==== Information provided
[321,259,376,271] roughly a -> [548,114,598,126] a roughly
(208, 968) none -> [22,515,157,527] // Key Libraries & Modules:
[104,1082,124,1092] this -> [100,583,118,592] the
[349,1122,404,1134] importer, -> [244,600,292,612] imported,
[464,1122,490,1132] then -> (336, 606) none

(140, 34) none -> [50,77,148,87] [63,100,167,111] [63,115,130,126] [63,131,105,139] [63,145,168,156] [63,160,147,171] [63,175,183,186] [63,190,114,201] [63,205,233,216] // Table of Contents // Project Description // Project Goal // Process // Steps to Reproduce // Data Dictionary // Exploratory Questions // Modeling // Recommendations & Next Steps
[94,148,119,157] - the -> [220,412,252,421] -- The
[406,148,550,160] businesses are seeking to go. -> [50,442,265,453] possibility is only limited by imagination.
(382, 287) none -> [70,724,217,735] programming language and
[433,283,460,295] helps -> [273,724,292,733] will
========
==== Information provided
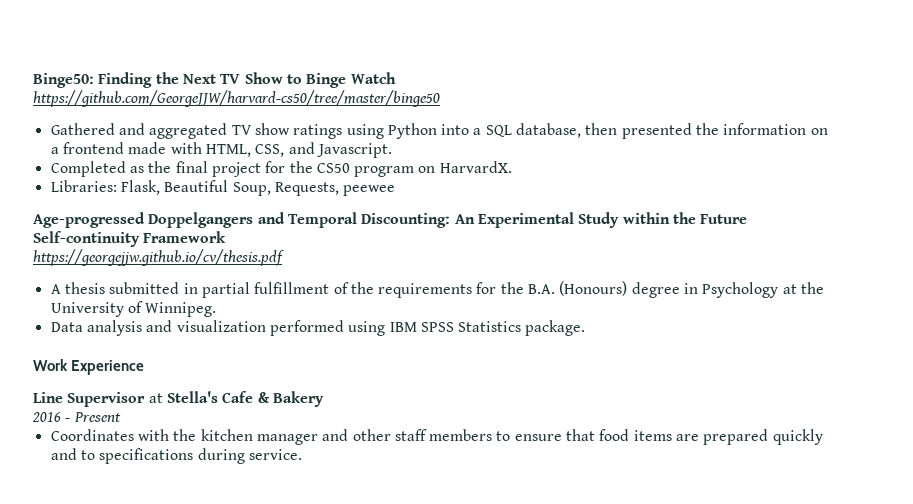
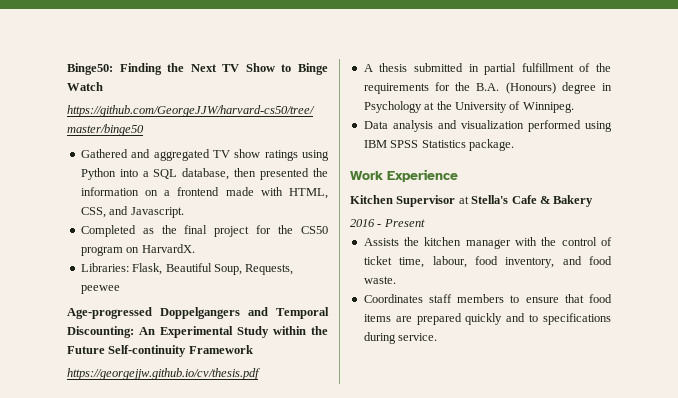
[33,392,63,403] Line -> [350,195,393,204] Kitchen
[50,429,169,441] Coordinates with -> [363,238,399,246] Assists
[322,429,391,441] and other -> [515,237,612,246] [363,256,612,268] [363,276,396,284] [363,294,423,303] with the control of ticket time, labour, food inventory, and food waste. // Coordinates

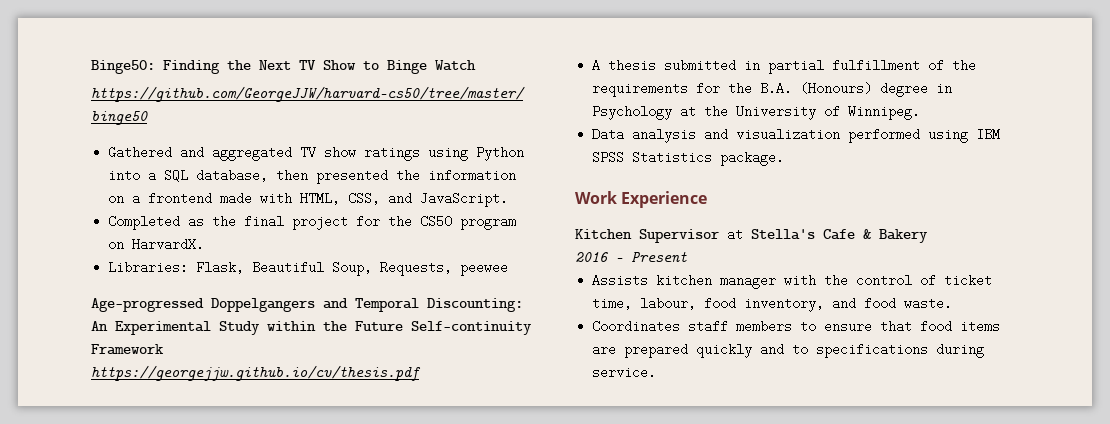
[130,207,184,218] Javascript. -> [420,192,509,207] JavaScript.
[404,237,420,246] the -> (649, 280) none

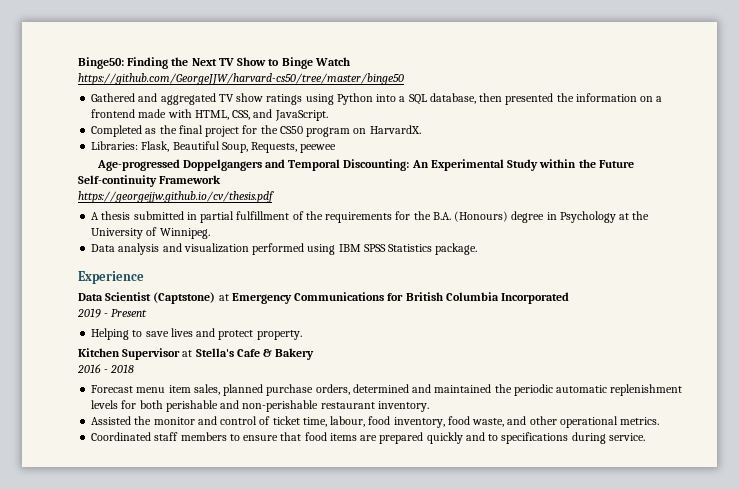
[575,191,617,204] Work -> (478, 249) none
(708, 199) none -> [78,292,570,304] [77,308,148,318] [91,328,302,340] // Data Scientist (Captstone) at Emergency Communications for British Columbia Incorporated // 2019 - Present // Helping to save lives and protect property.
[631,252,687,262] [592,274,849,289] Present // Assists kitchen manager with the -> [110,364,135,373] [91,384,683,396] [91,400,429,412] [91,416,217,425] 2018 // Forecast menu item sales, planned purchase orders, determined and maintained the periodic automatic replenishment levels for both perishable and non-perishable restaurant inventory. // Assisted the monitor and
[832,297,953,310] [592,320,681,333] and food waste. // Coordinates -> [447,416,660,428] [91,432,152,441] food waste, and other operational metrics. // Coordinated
========
- **Problem details**
Transcribe each line of the data above, unaltered, from the one where "[406,148,550,160] businesses are" appears to the one where "[433,283,460,295] helps ->" appears, inclusive of both.

- **Task output**
[406,148,550,160] businesses are seeking to go. -> [50,442,265,453] possibility is only limited by imagination.
(382, 287) none -> [70,724,217,735] programming language and
[433,283,460,295] helps -> [273,724,292,733] will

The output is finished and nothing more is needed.